Ça nous a fait mal, tu sais… Éloïse n'a pas arrêté de pleurer. Elle pleure sans cesse à présent.
Je sais, ma chérie. Dis à Éloïse que je l'aime, dis-lui d'être forte.
Tu lui manques, il n'y a rien ici. Elle te cherche partout. Elle ne comprend pas pourquoi tu n'es pas à nos côtés. Alors je dois lui expliquer, sans cesse…
— …ssaire… Commissaire !
Rétraction des pupilles. Azur bleu, toits rouges… Sur le parvis de l'église, j'inspirai une grande bolée d'air, passai une main sur mon visage ruisselant avant de considérer Sibersky. Il désignait ma chaussure droite, rongée par un mégot rougeoyant. Je secouai le pied et écrasai ma cigarette du talon.
— Merde ! Des pompes neuves !
Le lieutenant tremblait d'impatience.
— J'ai découvert un message ! Inscrit au sommet d'un des piliers rénovés ! On attend l'arrivée d'un chariot élévateur et d'un technicien de la scientifique.
Je plongeai dans l'espace frais à la lumière apaisante.
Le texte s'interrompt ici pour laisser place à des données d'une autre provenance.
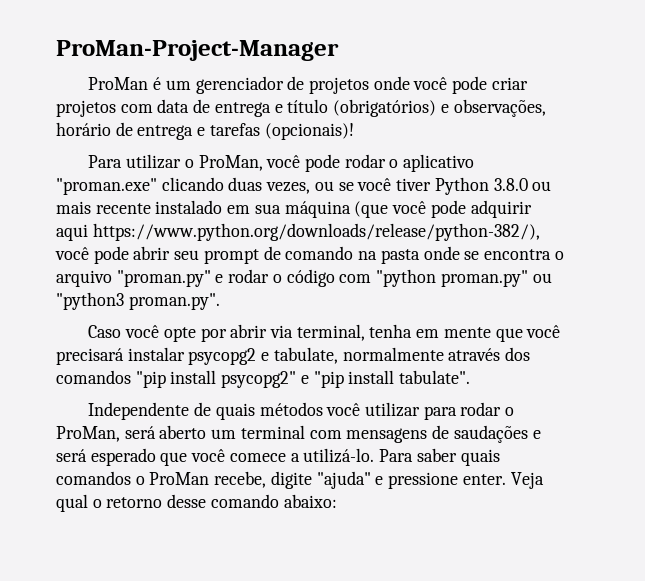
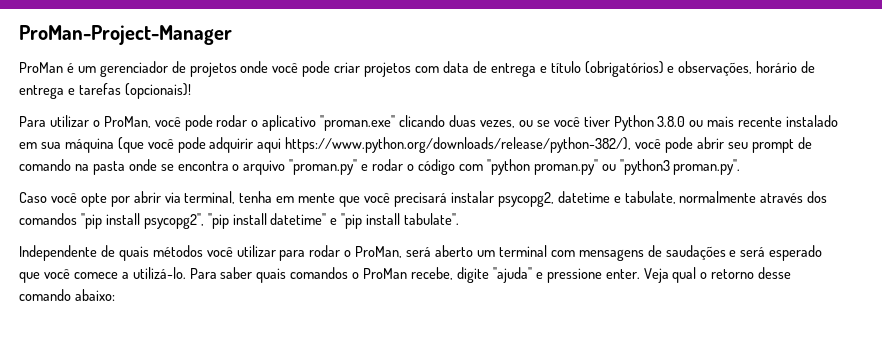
- Caso você opte por abrir via terminal, tenha em mente que você precisará instalar psycopg2 e tabulate, normalmente através dos comandos "pip install psycopg2" e "pip install tabulate".
+ Caso você opte por abrir via terminal, tenha em mente que você precisará instalar psycopg2, datetime e tabulate, normalmente através dos comandos "pip install psycopg2", "pip install datetime" e "pip install tabulate".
Sibersky m'indiqua l'emplacement concerné avant de me tendre des jumelles.
— C'est au sommet… D'ici on ne peut pas lire précisément, mais avec des jumelles j'y suis parvenu… Essayez…
— Ça dit quoi ?
— C'est… difficile à expliquer… Mais… ça fiche sacrément les jetons en tout cas…
Il me montra un point précis de la voûte.
Je réglai les optiques et les mots gravés dans la pierre, à plus de dix mètres du sol, m'apparurent.
Derrière le tympan de la Courtisane, tu trouveras l'abîme et ses eaux noires. Ensuite, des deux moitiés, le Méritant tuera l'autre Moitié de ses mains sans foi et l'onde deviendra rouge. Alors, au son de la trompette, le fléau se répandra et, sous le déluge, tu reviendras ici, car tout est dans la lumière. Surveille les maux et, surtout, prends garde au mauvais air.
Je restai un moment sans réaction, partagé entre un curieux sentiment de colère et d'excitation. Cette enquête puait le jeu de l'oie grandeur nature.
— Je n'y comprends pas grand-chose, avouai-je en plissant les yeux, mais ce texte sent l'avertissement ou le puzzle morbide…
— D'autant plus qu'il date, a priori, du temps des travaux et non pas d'hier. Voilà plus d'un trimestre que notre homme prépare son coup… D'abord il avertit… puis il agit… Ça, c'est de la putain de préméditation !
— Écris qu'il faudra retrouver et interroger les ouvriers. Bizarre qu'ils n'aient pas signalé ce message.
Sybersky en prit note et proposa :
— Vous devriez appeler le légiste. Lui demander de jeter un œil aux oreilles de la victime, derrière le tympan de la Courtisane.
Je contactai dans la minute Van de Veld qui s'apprêtait à inciser le corps. Il promit de me rappeler dès que possible.
— Tu vas aller prendre la déposition du curé. Soumets-lui ces phrases, il y verra peut-être plus clair que nous… Si l'assassin veut nous parler… écoutons-le…
— Vous pensez à un illuminé de la Bible ? questionna Sibersky. Un de ceux qui croient tuer au nom de Dieu ?
— Trop tôt pour le dire. Mais à vue de nez, on est parti pour une longue et macabre affaire.